From Thomas Paine to Jack Dorsey

Tonight at dinner, our conversation was driven by President Trump’s expulsion from Twitter. I wanted the kids to understand the significance of the Presidential use of digital media in a post-media world, and what it means that he no longer has access to The Bully Pulpit. I thought I’d bring you into our dinner lesson here at Rivendell Academy (our in-house name for the schooling we do at home).

We began by discussing Thomas Paine. His pamphlet, Common Sense, is responsible for galvanizing colonists into what amounted to a civil war; a war against their fellow Englishmen. Common Sense is as important to the existence of the United States as is the Declaration of Independence.

We talked about Benjamin Franklin and his fellow publishers, who wrote newspapers without much regard to objectivity. We talked about Pulitzer and Hearst and the age of Yellow Journalism (or tabloid journalism, or checkbook journalism). Many historians cite this approach to selling papers as the main cause of the Spanish-American War.

We talked about President Teddy Roosevelt and the way he used the media to govern. As he was speechwriting and composed an especially delicious passage, he is reported to have said something like, “My opponents will accuse me of preaching. But haven’t I got a Bully Pulpit!” (Bully, in this case, was used as an adjective and meant something superlative.) President Roosevelt used the media so deftly that he set a precedent for thought leadership and agenda-setting as one of the most important facets of US presidential leadership.

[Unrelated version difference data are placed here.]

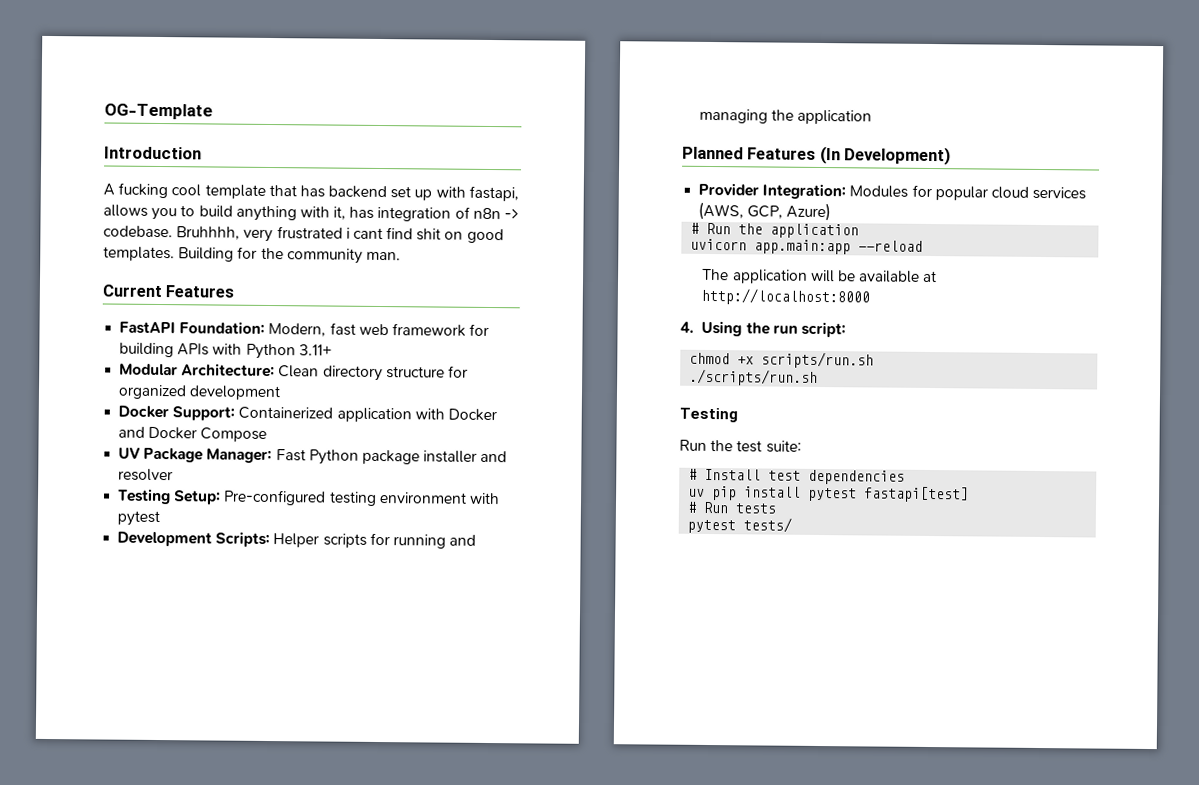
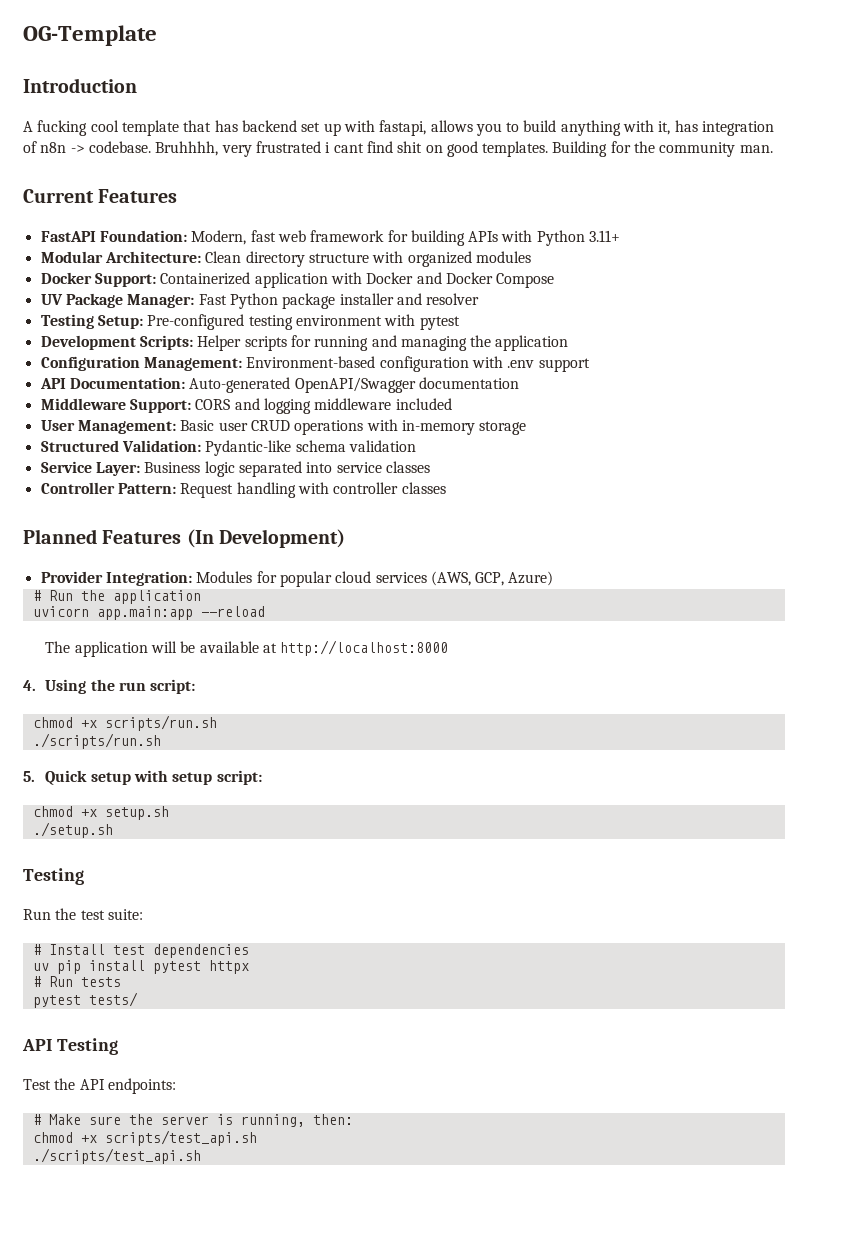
- Modular Architecture: Clean directory structure for organized development
+ Modular Architecture: Clean directory structure with organized modules
+ Configuration Management: Environment-based configuration with .env support
+ API Documentation: Auto-generated OpenAPI/Swagger documentation
+ Middleware Support: CORS and logging middleware included
+ User Management: Basic user CRUD operations with in-memory storage
+ Structured Validation: Pydantic-like schema validation
+ Service Layer: Business logic separated into service classes
+ Controller Pattern: Request handling with controller classes
+ 5. Quick setup with setup script:
+ chmod +x setup.sh
+ ./setup.sh
- uv pip install pytest fastapi[test]
+ uv pip install pytest httpx
+ API Testing
+ Test the API endpoints:
+ # Make sure the server is running, then:
+ chmod +x scripts/test_api.sh
+ ./scripts/test_api.sh

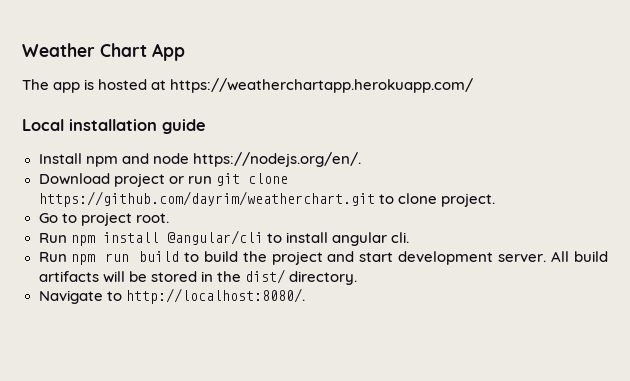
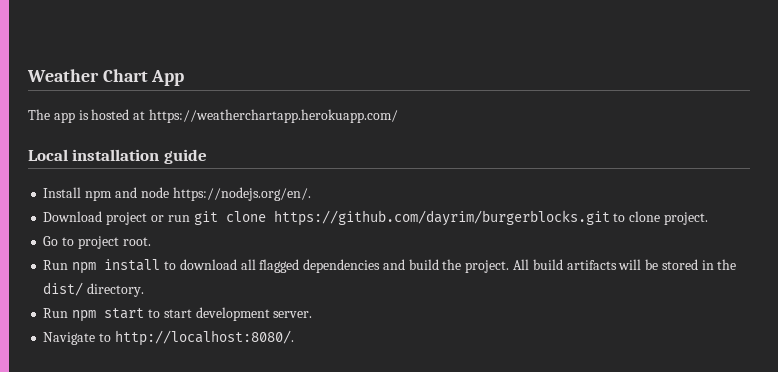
- Download project or run git clone https://github.com/dayrim/weatherchart.git to clone project.
+ Download project or run git clone https://github.com/dayrim/burgerblocks.git to clone project.
- Run npm install @angular/cli to install angular cli.
- Run npm run build to build the project and start development server.
+ Run npm install to download all flagged dependencies and build the project.
+ Run npm start to start development server.

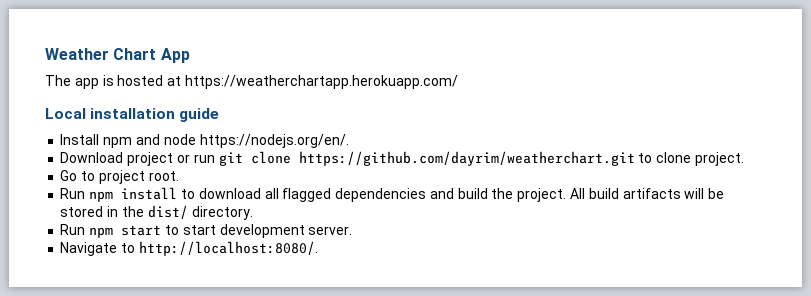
- Download project or run git clone https://github.com/dayrim/burgerblocks.git to clone project.
+ Download project or run git clone https://github.com/dayrim/weatherchart.git to clone project.

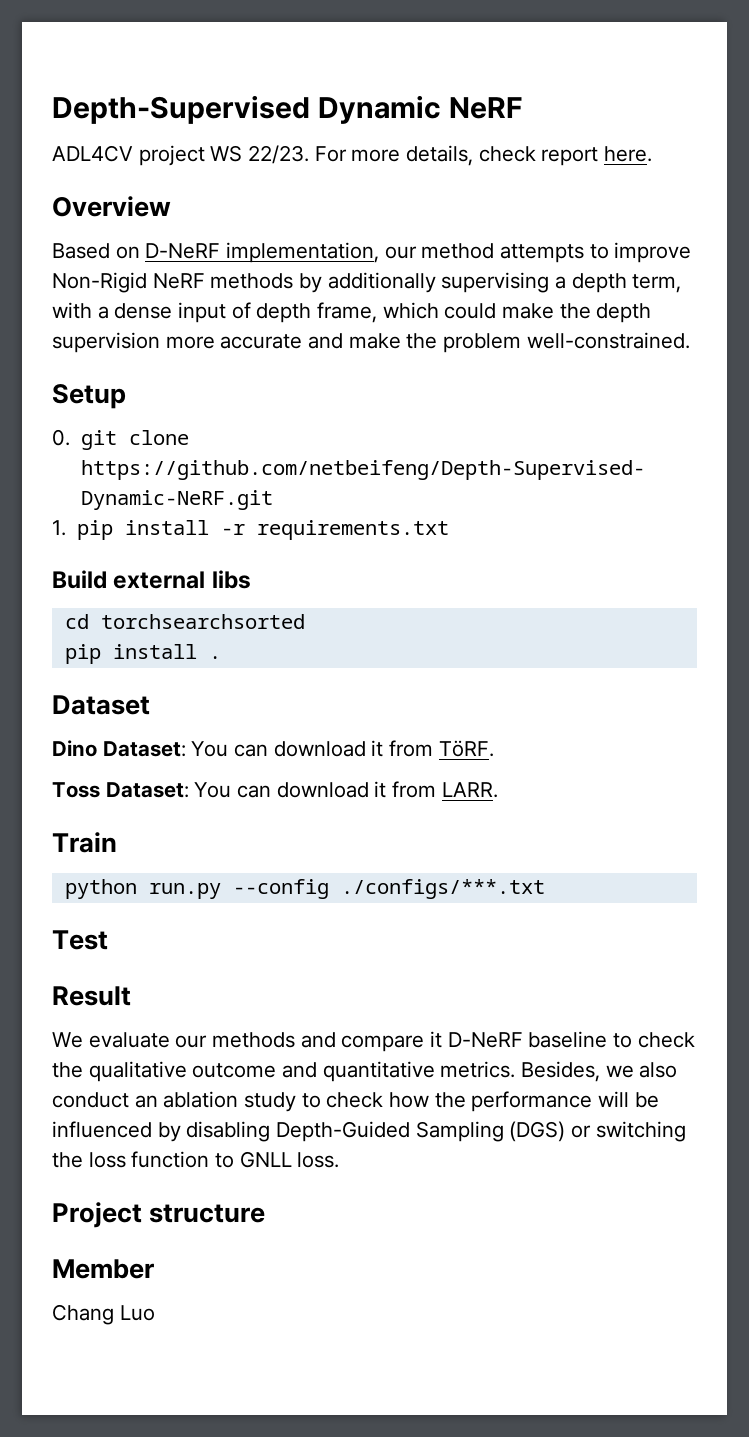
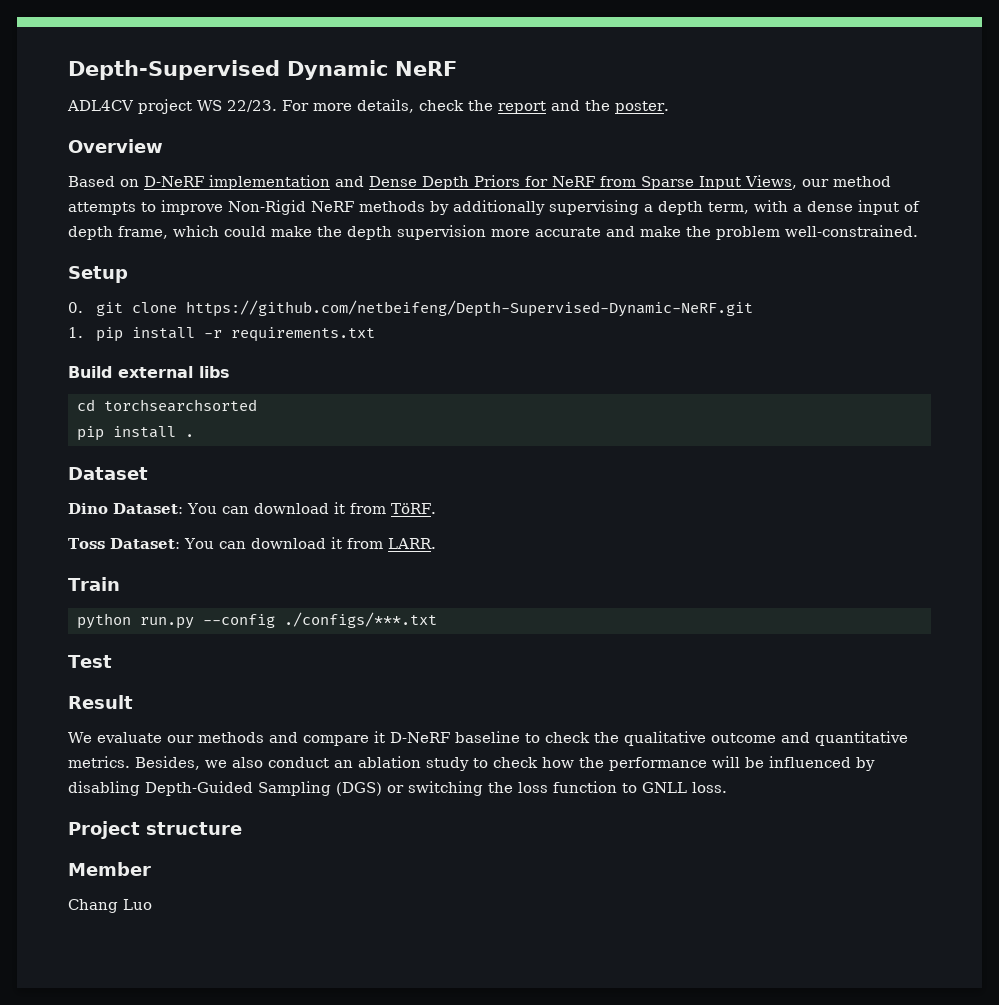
- For more details, check report here.
+ For more details, check the report and the poster.
- Based on D-NeRF implementation, our method attempts to improve Non-Rigid NeRF methods by additionally supervising a depth term, with a dense input of depth frame, which could make the depth supervision more accurate and make the problem well-constrained.
+ Based on D-NeRF implementation and Dense Depth Priors for NeRF from Sparse Input Views, our method attempts to improve Non-Rigid NeRF methods by additionally supervising a depth term, with a dense input of depth frame, which could make the depth supervision more accurate and make the problem well-constrained.

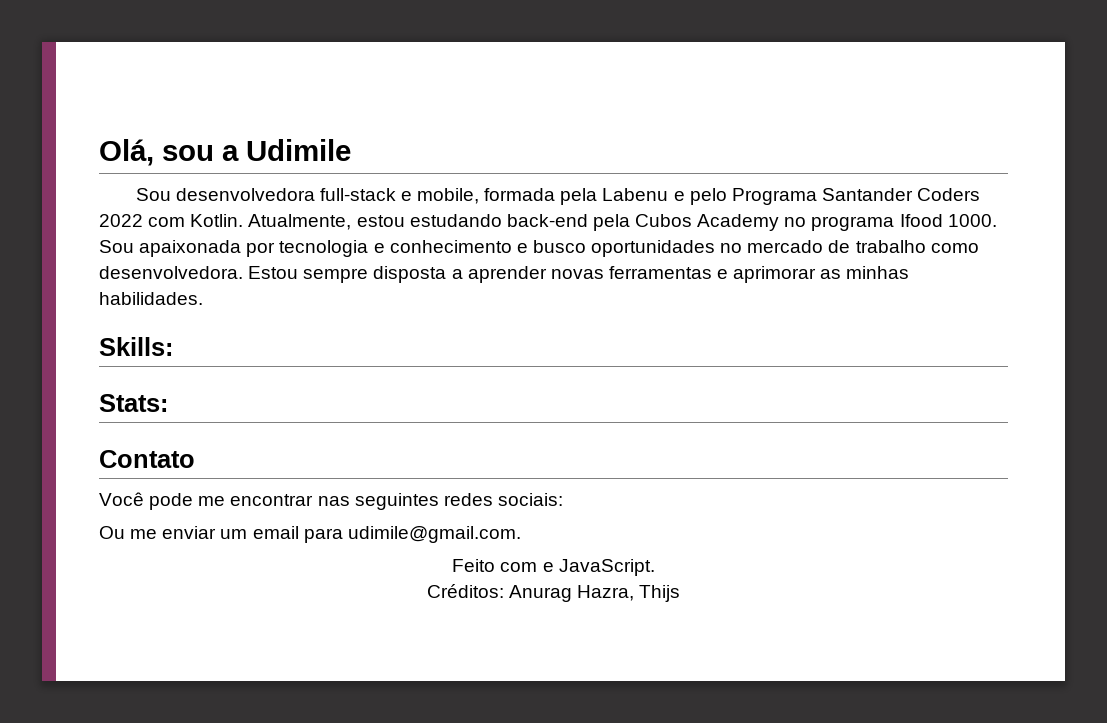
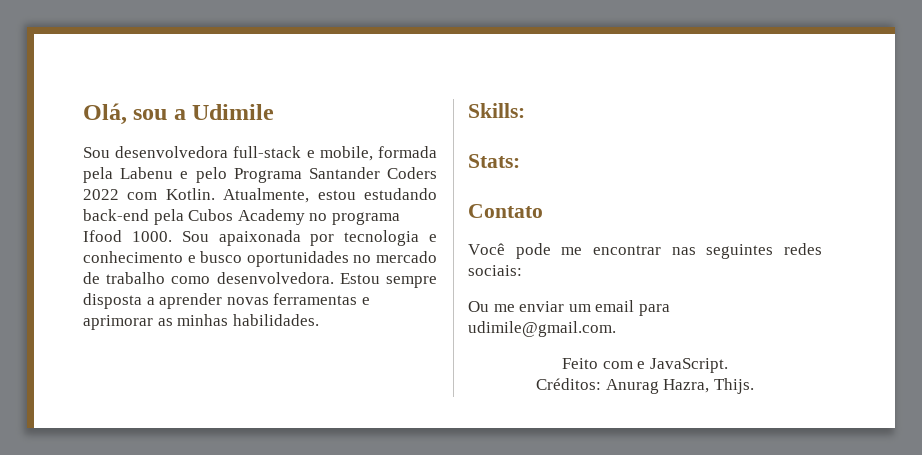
- Créditos: Anurag Hazra, Thijs
+ Créditos: Anurag Hazra, Thijs.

I explained that in the following decades, a golden age of journalism flourished, driven by specific journalistic ethics (like objectivity) and reinforced by specific practices (like quoting and triangulation of sources). This trustworthiness created by these ethics made the media the eyes and ears of the American people, enabling them to hold their government accountable in an entirely new way. Government corruption was significantly diminished as a result.

We talked about the media’s role as The Fourth Estate, an unelected but necessary piece of the relationship between electors and elected in the United States.

Due partly to squeezed media revenues following the internet’s democratization of publishing, newsrooms have fewer editors than ever before. Those all-important keepers of journalistic ethics have been seeking innovative business models, and they haven’t been as free to groom the next generation of Woodwards and Bernsteins.

Though previous US Presidents have used social media, President Trump actualized the potential of direct communication with the people of the United States (and, indeed, the world). For the first time, no one was mediating the president’s messages. He often governed directly in public, even firing cabinet secretaries and announcing major policy initiatives in full public view.

President Trump’s tweeting has been Twitter founder and CEO Jack Dorsey’s biggest blessing and curse. One the one hand, the president’s choice of platform has kept the company at the very center of relevance for public discourse. On the other hand, as far as anyone can see, President Trump didn’t self-censor much. His use of the platform often took him beyond the bounds of the company’s normal terms of service. He gave new color to President Roosevelt’s term ‘Bully Pulpit’. Dorsey, a thoughtful person, came up with a rationale that kept Twitter from having to ban the leader of the free world. He argued (and his company wrote a new policy stating) that there’s a public interest served by having direct access to the thoughts of national leaders, even if those leaders say things that would normally get others banned from the platform.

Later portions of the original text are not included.